* **Work order**:
The following data has a line with "text-shadow:0 1px 3px rgba(8,12,8,.95);" and a line with "width:839px; height:31px; background:#fff;". Write out exactly those lines and all the lines between them.

* **Records**:
'''
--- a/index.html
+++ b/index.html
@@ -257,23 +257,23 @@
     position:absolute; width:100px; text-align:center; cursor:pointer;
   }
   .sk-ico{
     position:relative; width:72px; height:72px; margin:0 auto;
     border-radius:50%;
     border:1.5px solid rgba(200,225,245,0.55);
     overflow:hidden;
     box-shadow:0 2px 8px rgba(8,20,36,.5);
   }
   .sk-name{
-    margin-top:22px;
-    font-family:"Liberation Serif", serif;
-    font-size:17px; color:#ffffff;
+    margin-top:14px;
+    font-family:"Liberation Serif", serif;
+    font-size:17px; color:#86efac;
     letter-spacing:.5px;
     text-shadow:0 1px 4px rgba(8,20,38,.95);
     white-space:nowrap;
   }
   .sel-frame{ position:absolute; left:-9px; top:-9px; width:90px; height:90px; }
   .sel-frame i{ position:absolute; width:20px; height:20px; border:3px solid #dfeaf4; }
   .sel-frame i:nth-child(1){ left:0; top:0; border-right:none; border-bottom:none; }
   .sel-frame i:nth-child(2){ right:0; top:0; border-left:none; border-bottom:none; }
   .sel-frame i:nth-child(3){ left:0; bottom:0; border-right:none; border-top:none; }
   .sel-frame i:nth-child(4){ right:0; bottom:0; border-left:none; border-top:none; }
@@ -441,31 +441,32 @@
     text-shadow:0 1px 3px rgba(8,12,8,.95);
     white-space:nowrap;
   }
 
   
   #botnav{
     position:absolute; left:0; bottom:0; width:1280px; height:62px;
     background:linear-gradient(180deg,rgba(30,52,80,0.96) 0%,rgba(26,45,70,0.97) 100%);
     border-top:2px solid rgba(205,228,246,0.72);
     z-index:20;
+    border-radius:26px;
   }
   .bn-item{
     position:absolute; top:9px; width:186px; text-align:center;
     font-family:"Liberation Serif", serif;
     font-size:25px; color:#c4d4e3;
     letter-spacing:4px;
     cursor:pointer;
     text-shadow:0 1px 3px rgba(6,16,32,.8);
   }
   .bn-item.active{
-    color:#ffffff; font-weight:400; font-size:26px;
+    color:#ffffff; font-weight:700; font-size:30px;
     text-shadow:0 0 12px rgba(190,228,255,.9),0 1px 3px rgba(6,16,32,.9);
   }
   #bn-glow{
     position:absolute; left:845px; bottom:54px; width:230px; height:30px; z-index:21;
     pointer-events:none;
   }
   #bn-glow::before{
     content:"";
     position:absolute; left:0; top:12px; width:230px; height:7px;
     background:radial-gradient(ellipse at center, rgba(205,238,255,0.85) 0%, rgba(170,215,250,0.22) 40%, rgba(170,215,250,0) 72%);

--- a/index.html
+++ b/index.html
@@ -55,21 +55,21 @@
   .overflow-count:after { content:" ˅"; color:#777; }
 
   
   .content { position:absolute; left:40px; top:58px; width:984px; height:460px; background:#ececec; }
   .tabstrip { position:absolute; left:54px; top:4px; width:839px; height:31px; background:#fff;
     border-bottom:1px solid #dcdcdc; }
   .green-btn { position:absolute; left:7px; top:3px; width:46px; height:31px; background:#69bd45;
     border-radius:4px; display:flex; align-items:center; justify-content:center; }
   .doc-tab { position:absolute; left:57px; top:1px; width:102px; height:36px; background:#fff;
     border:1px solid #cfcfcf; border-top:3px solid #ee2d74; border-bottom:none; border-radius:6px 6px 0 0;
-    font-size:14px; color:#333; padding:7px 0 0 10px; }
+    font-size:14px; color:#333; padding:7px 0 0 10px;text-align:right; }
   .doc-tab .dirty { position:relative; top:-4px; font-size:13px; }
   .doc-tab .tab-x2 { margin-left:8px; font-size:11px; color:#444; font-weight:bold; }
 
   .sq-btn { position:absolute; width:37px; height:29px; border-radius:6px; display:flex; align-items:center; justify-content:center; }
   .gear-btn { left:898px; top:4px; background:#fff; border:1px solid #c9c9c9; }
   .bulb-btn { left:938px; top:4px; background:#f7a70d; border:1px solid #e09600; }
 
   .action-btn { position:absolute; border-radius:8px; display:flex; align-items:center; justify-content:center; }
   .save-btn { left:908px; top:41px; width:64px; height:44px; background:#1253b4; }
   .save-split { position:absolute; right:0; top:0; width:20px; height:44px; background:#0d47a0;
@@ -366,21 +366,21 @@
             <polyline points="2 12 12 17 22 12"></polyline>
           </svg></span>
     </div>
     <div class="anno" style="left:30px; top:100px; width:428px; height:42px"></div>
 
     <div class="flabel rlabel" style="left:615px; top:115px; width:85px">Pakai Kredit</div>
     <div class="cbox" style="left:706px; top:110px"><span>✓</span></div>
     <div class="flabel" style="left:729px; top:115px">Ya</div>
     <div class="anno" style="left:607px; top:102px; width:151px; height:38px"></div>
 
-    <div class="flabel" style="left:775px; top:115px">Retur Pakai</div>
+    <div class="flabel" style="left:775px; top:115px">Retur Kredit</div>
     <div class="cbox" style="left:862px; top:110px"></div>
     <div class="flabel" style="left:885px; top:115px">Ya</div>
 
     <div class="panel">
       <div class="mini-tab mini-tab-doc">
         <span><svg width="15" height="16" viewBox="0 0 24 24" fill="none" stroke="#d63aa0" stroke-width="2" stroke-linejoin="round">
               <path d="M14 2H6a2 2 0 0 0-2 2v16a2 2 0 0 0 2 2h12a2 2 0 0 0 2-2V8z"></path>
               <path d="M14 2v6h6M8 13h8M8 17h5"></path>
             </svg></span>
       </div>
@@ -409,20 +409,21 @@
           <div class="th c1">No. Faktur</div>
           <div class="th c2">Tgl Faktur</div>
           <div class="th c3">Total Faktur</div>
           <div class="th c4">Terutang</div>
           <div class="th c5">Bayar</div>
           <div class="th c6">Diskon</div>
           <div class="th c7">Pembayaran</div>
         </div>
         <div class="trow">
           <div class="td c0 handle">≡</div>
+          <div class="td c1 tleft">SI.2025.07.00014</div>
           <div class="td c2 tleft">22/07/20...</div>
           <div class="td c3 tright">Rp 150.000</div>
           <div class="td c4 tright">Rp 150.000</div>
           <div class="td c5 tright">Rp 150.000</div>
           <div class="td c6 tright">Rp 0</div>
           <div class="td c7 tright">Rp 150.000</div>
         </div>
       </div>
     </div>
'''
'''
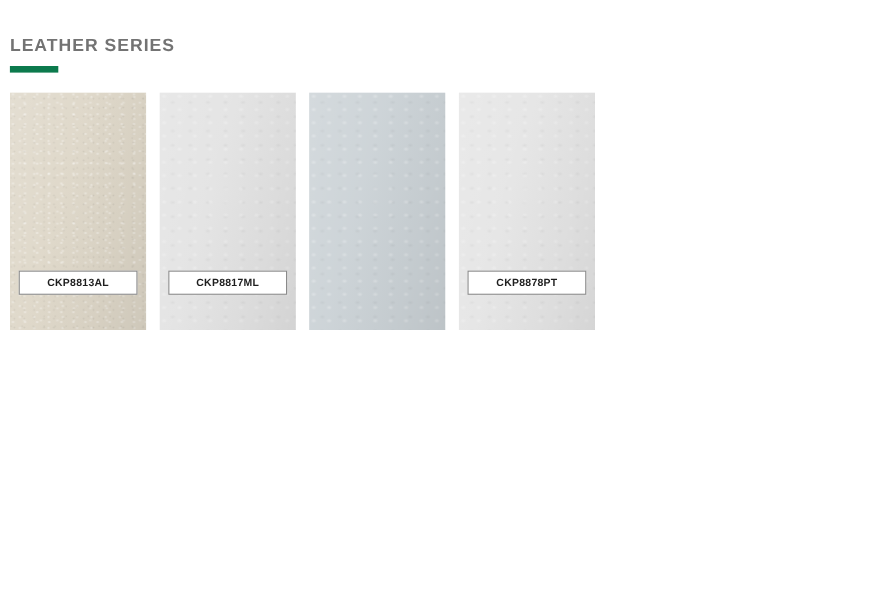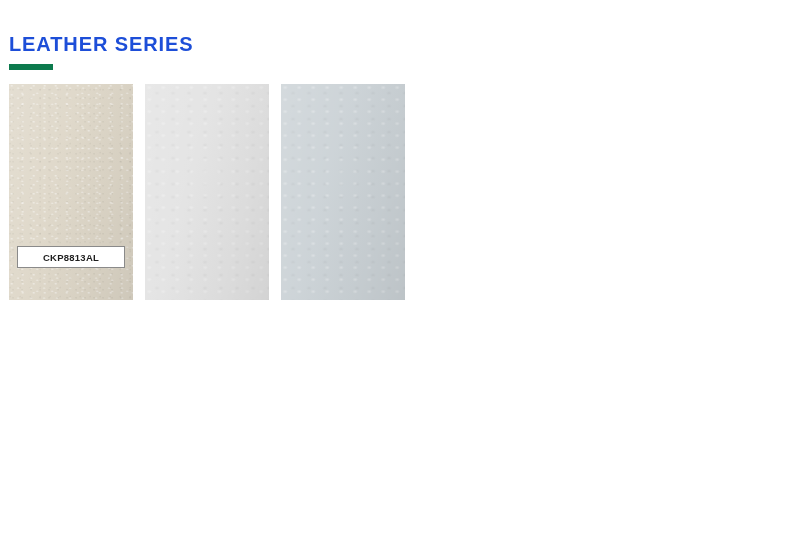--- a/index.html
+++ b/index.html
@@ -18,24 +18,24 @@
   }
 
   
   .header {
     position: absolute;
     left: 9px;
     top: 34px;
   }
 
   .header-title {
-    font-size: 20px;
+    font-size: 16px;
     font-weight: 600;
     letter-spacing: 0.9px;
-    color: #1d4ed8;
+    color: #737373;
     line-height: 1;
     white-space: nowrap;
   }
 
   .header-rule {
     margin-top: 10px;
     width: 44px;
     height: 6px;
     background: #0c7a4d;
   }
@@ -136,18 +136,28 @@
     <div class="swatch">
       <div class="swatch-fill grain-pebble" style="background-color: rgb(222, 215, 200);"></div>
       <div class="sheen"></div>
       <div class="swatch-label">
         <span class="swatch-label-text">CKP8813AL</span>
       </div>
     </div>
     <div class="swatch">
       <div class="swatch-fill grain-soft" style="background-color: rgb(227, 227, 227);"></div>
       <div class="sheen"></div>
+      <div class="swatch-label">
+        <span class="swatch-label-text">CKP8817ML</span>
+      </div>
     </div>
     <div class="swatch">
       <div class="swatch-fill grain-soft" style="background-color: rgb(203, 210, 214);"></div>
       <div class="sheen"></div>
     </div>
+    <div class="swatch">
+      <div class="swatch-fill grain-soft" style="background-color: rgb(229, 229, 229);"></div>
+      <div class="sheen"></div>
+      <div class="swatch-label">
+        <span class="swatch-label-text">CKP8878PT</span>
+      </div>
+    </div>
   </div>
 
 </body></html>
'''
* **Final answer**:
     text-shadow:0 1px 3px rgba(8,12,8,.95);
     white-space:nowrap;
   }
 
   
   #botnav{
     position:absolute; left:0; bottom:0; width:1280px; height:62px;
     background:linear-gradient(180deg,rgba(30,52,80,0.96) 0%,rgba(26,45,70,0.97) 100%);
     border-top:2px solid rgba(205,228,246,0.72);
     z-index:20;
+    border-radius:26px;
   }
   .bn-item{
     position:absolute; top:9px; width:186px; text-align:center;
     font-family:"Liberation Serif", serif;
     font-size:25px; color:#c4d4e3;
     letter-spacing:4px;
     cursor:pointer;
     text-shadow:0 1px 3px rgba(6,16,32,.8);
   }
   .bn-item.active{
-    color:#ffffff; font-weight:400; font-size:26px;
+    color:#ffffff; font-weight:700; font-size:30px;
     text-shadow:0 0 12px rgba(190,228,255,.9),0 1px 3px rgba(6,16,32,.9);
   }
   #bn-glow{
     position:absolute; left:845px; bottom:54px; width:230px; height:30px; z-index:21;
     pointer-events:none;
   }
   #bn-glow::before{
     content:"";
     position:absolute; left:0; top:12px; width:230px; height:7px;
     background:radial-gradient(ellipse at center, rgba(205,238,255,0.85) 0%, rgba(170,215,250,0.22) 40%, rgba(170,215,250,0) 72%);

--- a/index.html
+++ b/index.html
@@ -55,21 +55,21 @@
   .overflow-count:after { content:" ˅"; color:#777; }
 
   
   .content { position:absolute; left:40px; top:58px; width:984px; height:460px; background:#ececec; }
   .tabstrip { position:absolute; left:54px; top:4px; width:839px; height:31px; background:#fff;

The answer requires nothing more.